Pétrole : la guerre économique ?


Jean-Pierre Favennec

Le Pétrole est une arme redoutable, qui renvoie le plus souvent à la question de la dépendance. L’augmentation du niveau et des conditions de vie dans les pays développés depuis un siècle, mais aussi la multiplication des échanges internationaux, donc la mondialisation contemporaine, sont étroitement corrélés à l’utilisation toujours plus systématique de cette énergie pour le  plus grand intérêt des pays producteurs et le plus grand dam des pays consommateurs non producteur ou petits producteurs.
La question de la hausse du prix du  pétrole nous amène à nous poser, certaines questions face à une carte géo-énergétique en pleine mutation :
Quel est l’impact de la hausse du pétrole sur les économies du Monde Arabe ? Qu’elles en sont les répercussions sur les pays pauvres ? Comment pallier à cette surenchère sur le long terme ?
La globalisation et la dépendance croissante au pétrole de nos économies ont amplifié la dimension stratégique de cette énergie. Et, c’est en retour, l’instrumentalisation du pétrole par des Etats dépendants, qui crée une situation où le cours du baril apparaît très volatile et durablement élevé même lorsque la conjoncture économique ne le justifie plus. Dans ce contexte, les Etats semblent pour le moment dans l’incapacité de proposer des réponses cohérentes et adaptées. Les marchés quant à eux sur-réagissent face à une situation incertaine qu’ils ne maîtrisent pas. Le manque de visibilité est évident quant aux enjeux énergétiques futurs.

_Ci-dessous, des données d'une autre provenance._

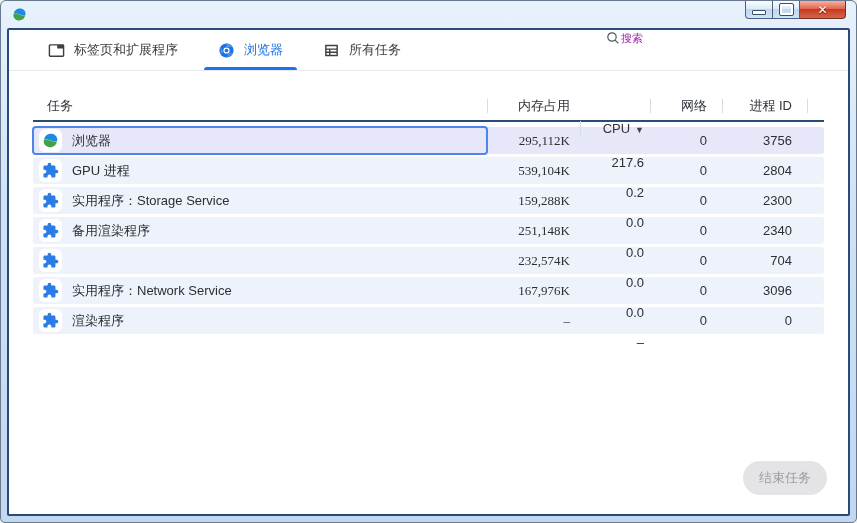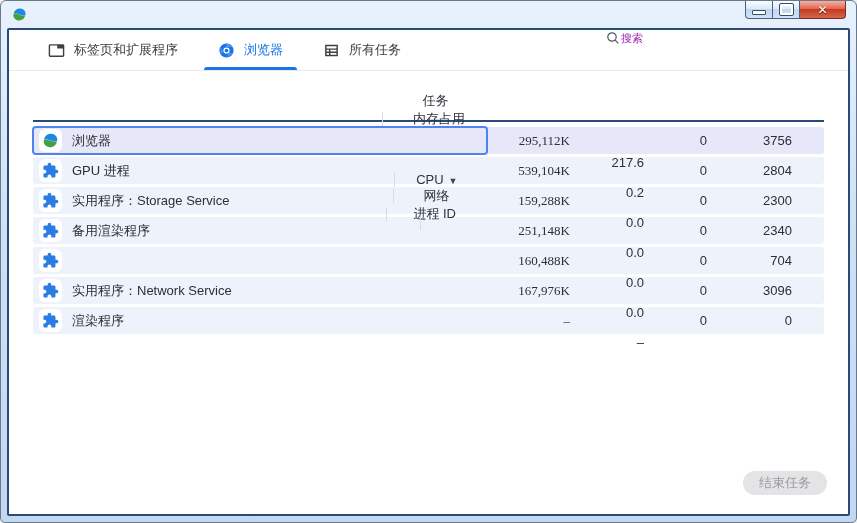--- a/index.html
+++ b/index.html
@@ -30,7 +30,7 @@
   .search{margin-left:auto;margin-right:205px;display:flex;align-items:center;font-size:11px;color:#a21caf;cursor:pointer;}
   
   .table{margin:0 24px;}
-  .thead{display:flex;align-items:center;height:28px;margin-top:21px;border-bottom:2px solid #2c4a77;font-size:13px;color:#30343b;flex-direction:column;}
+  .thead{display:flex;align-items:center;height:28px;margin-top:21px;border-bottom:2px solid #2c4a77;font-size:13px;color:#30343b;}
   .hcell{position:relative;text-align:right;box-sizing:border-box;}
   .hsep::before{content:"";position:absolute;left:0;top:50%;transform:translateY(-50%);width:1px;height:14px;background:#d7dbe2;}
   .c-task{flex:1;text-align:left;padding-left:14px;}

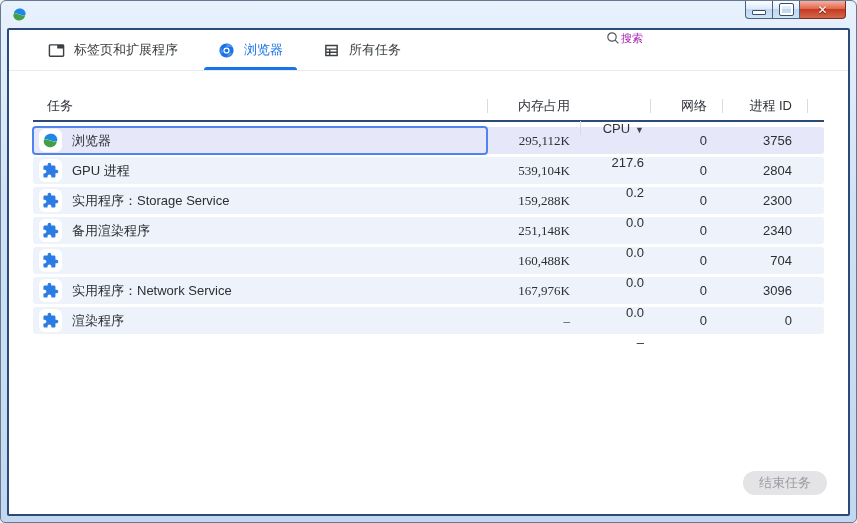--- a/index.html
+++ b/index.html
@@ -199,7 +199,7 @@
                 </svg>
             </span>
           </div>
-          <div class="num c-mem">160,488K</div>
+          <div class="num c-mem">232,574K</div>
           <div class="num c-cpu">0.0</div>
           <div class="num c-net">0</div>
           <div class="num c-pid">704</div>

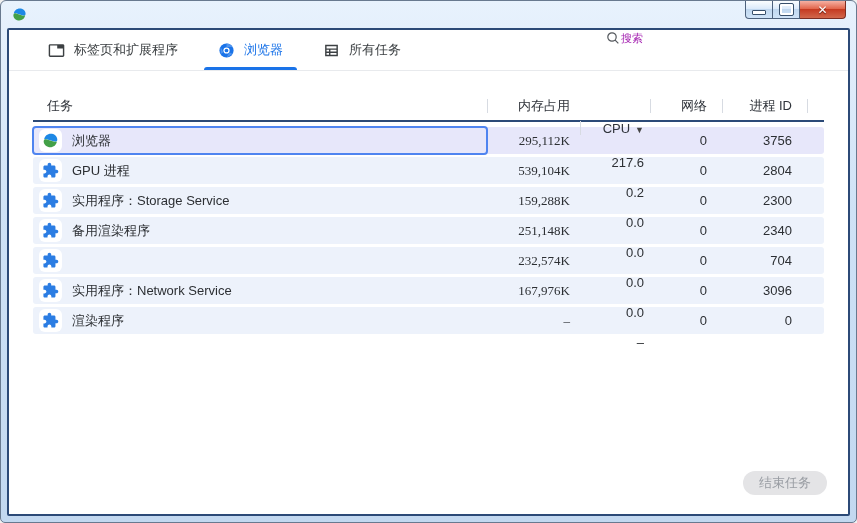--- a/index.html
+++ b/index.html
@@ -48,7 +48,7 @@
   .icon-bubble{width:23px;height:23px;min-width:23px;background:#fff;border-radius:6px;display:flex;align-items:center;justify-content:center;margin-left:2px;}
   .num{text-align:right;box-sizing:border-box;}
   
-  .endtask{position:absolute;right:21px;bottom:19px;width:84px;height:24px;border-radius:17px;border:none;background:#e4e4e6;color:#999da3;font-size:13px;display:flex;align-items:center;justify-content:center;}
+  .endtask{position:absolute;right:21px;bottom:19px;width:84px;height:34px;border-radius:17px;border:none;background:#e4e4e6;color:#999da3;font-size:13px;display:flex;align-items:center;justify-content:center;}
 </style>
 </head>
 <body>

L’Expression a rencontré Jean-Pierre Favennec, Directeur du Centre Economie et gestion de l'Ecole du pétrole et des moteurs, pour évoquer toutes ces questions. Jean-Pierre Favennec est ingénieur diplômé de l'Ecole nationale supérieure des industries chimique et de l'Ecole du pétrole et des moteurs.
En 1990, après vingt années passées dans le secteur du conseil pour les industries de l'énergie, il rejoint l'Ecole du pétrole et des moteurs en tant que responsable de la formation des étudiants. En 1991, il développe les activités de formation permanente dans le secteur économie et gestion des hydrocarbures. Jean-Pierre Favennec est nommé Directeur du Centre Economie et Gestion en 2000.

Entretien avec  J P Favennec :

1) La hausse  du pétrole, comment  se répercute t-elle pour les économies du Monde Arabe et  le Maghreb ?  

Dans le Monde Arabe, il y a d’une part, les pays producteurs de pétrole et ils sont assez nombreux. Cela concerne en grande partie, les pays autour du Golfe et les pays arabo persiques : Iran, Irak, Arabie Saoudite, Koweït, les Emirats Arabes Unis. Ces cinq pays, à eux seuls détiennent les 2/3 des réserves de Pétrole mondiales. Ils en assurent une importante production. Il y a également, d’autres producteurs dans le Monde Arabe, comme Oman, le Yémen et bien sûr, en Afrique du Nord, il y a l’Algérie et la Libye. Il est clair que pour tous ces pays là, l’augmentation, du prix du pétrole, est une manne. Si on prend en exemple, l’Algérie, c’est un pays qui souffrait beaucoup en 1998 s’agissant du prix du pétrole qui était à dix dollars le baril.. A partir de 2000 et  pendant plusieurs années, ce pays a fait son budget sur la base de 19 dollars le baril. L’Algérie utilisait ses surplus pétroliers pour rembourser sa dette. Aujourd’hui avec la hausse du pétrole, ses recettes sont devenues considérables. C’est vrai pour la plupart des pays producteurs de pétrole. A l’inverse, les pays arabes non producteurs, je pense en particulier au Maroc sont dans une situation délicate, dans la mesure où ils sont uniquement importateurs. La Tunisie, elle produit un peu de pétrole, le problème est donc moins important. S’agissant de l’Egypte, c’est un pays qui a les mêmes difficultés que le Maroc, car il produit du gaz et pas de pétrole.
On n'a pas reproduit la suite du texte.